Френсис озабоченно вздохнула. Легкая морщинка набежала на ее чистый лоб. Маленькие слабости роскошной женщины — какие заботы могут томить леди Френсис, графиню Эссекс, кроме, разве что, возможности для ее мужа узнать о тайных изменах. Ах, какие пустяки нынче витали в воздухе!
Воздух же дрожал от напряжения — словно под театром черти разводили адский костер.
Возможно, это был его последний раз на сцене, возможно, никогда более не суждено ему играть королей — лишь нищих, бесконечной вереницей бредущих по размякшим от дождей дорогам Англии. Возможно, это был его последний шанс — показать, чего он стоит. И играть ему нужно было так, чтобы затмить всех разом — играть, как жить, играть, будто всей жизни оставалось — всего ничего, пара часов до казни Эдуарда, пара часов до намеченного ими, и как знать, удачного ли, бегства из Лондона.
Дик — нет, не Дик, Эдуард опустил глаза на светлый затылок и светлые кудри, рассыпавшиеся по неизменно щегольскому дублету прильнувшего к его руке Марло. Нет, не Марло, Гавестона, дороже которого у Эдуарда никого и ничего не было, того Гавестона, с которым он готов был разделить все, что имел, все, что доселе принадлежало — лишь одному. Того, с кем радостно пойдет на трон, но так же радостно, если надо, разделит изгнание или — топор палача.
Дик все еще чувствовал прикосновение губ Марло к своей руке, когда заговорил — и голос его был совсем иным, чем когда он повелевал не желающим ему подчиняться лордам:
— Что, Гавестон? С прибытьем! Не целуй руки — давай обнимемся скорей.
Это был голос влюбленного, обретшего, наконец, предмет своей страсти. Это был голос Уилла, говорившего, шептавшего вчера Марло такое, что Дик, может, и не хотел бы слышать, но слышал, и слова навсегда врезались в душу. Это был голос Ромео, говорившего не с Джульеттой — с Меркуцио.
— Колени преклонил? Забыл, кто я?
Дик гладил скулы замершего перед ним Марло, заглядывал в глаза, тянул к себе — и видел радостное недоумение, искристое веселье, приглашение.

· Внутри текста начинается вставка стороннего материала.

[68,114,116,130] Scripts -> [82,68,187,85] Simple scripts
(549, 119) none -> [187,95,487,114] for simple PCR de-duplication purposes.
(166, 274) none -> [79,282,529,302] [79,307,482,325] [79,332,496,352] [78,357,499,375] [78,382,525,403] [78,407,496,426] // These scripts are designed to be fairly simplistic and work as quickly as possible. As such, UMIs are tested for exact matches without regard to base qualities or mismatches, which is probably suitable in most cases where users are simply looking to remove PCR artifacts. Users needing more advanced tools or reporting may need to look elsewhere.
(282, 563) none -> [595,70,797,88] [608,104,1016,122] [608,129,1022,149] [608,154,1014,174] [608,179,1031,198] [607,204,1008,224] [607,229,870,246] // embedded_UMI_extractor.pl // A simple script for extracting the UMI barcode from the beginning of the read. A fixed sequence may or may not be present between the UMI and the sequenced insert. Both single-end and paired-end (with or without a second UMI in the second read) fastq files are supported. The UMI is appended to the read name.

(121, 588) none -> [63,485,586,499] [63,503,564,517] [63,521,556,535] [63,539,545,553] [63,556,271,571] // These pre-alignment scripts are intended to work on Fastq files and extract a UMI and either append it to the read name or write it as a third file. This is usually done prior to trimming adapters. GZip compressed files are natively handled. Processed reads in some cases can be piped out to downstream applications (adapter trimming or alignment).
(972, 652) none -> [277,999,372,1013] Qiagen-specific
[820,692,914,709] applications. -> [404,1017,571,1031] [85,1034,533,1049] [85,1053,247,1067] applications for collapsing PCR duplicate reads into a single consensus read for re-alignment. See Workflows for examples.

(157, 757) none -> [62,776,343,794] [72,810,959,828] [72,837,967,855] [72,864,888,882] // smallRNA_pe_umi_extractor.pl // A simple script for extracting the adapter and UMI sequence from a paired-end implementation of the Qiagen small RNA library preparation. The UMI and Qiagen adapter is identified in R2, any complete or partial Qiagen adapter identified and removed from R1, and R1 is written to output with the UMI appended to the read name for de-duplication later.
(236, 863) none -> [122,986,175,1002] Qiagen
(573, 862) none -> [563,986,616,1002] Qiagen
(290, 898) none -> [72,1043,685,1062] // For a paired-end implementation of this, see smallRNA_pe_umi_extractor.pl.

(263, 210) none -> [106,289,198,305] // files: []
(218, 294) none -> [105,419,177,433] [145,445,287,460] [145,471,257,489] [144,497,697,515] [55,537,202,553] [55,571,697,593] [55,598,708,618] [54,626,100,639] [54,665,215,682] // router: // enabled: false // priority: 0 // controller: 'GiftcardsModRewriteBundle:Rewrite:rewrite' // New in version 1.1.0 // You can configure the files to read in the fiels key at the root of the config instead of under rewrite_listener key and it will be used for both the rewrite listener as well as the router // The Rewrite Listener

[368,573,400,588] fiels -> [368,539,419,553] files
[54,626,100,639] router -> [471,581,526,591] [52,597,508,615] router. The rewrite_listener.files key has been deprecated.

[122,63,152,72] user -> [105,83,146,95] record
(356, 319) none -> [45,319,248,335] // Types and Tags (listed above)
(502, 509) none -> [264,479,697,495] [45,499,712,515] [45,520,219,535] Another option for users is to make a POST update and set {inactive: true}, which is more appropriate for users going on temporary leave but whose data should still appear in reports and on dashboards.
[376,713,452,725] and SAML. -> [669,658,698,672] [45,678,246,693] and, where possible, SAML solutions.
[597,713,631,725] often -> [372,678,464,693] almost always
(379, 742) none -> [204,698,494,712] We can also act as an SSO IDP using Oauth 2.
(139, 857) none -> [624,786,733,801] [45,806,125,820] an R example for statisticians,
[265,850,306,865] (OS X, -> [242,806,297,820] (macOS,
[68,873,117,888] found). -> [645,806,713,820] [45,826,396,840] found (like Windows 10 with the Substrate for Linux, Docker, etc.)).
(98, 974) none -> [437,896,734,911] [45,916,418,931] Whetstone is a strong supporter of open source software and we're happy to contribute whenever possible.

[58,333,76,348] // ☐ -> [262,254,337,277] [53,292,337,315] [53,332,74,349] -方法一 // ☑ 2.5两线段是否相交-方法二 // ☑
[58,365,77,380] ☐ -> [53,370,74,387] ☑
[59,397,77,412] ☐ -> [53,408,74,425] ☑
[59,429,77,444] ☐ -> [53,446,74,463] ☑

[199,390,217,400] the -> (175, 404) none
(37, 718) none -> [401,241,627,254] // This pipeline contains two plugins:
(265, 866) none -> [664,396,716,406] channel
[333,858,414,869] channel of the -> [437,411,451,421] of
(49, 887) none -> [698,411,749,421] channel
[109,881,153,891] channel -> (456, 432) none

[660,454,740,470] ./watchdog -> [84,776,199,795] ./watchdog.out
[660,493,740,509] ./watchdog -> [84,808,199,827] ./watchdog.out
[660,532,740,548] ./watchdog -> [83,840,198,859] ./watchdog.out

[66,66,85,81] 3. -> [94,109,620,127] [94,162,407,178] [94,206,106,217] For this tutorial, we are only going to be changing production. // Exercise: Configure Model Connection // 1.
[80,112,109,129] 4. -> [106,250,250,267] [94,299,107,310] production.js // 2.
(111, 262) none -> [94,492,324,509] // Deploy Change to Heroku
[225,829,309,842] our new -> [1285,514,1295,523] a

— Твой друг, ты сам, я тоже Гавестон! — утверждал Дик, и голос его то взлетал, то понижался почти до шепота. Но даже сейчас Дик не забывал, что его должны слышать: все те, кто пришел сегодня, те, кто замер за сценой, тот, кто ломал одну за другой скорлупки орехов, тот, кто улыбался им обоим — Эдуарду и Гавестону, как будто совершил только что невероятное, радостное открытие, та, кого он, бывший в иной жизни Диком Бербеджем любил всем сердцем, кто была его музой, а теперь сидела в ложе, шепчась с его соперником: на сцене, в любви, в жизни?
— По Гилу так Геракл не скорбел, как я скорбел в разлуке по тебе.
Дик говорил взахлеб, волновался, будто и вправду боялся, что его прервут. И гладил, гладил плечи и руки того, кого еще нынче ночью касались руки его друга, того, чьих прикосновений еще вчера боялся до дрожи, а теперь — желал. Да, желал, а разве любящий не должен желать того, кого любит?
Кто сказал, кому это ведомо, что короли не могут любить?
Кто сказал, кто соврал, притворяясь, что любовь не может быть — такой?
Гавестон заговорил — о чем-то, но Эдуард, прервав его, притянул к себе и в полной, звенящей тишине зала запечатал рот поцелуем.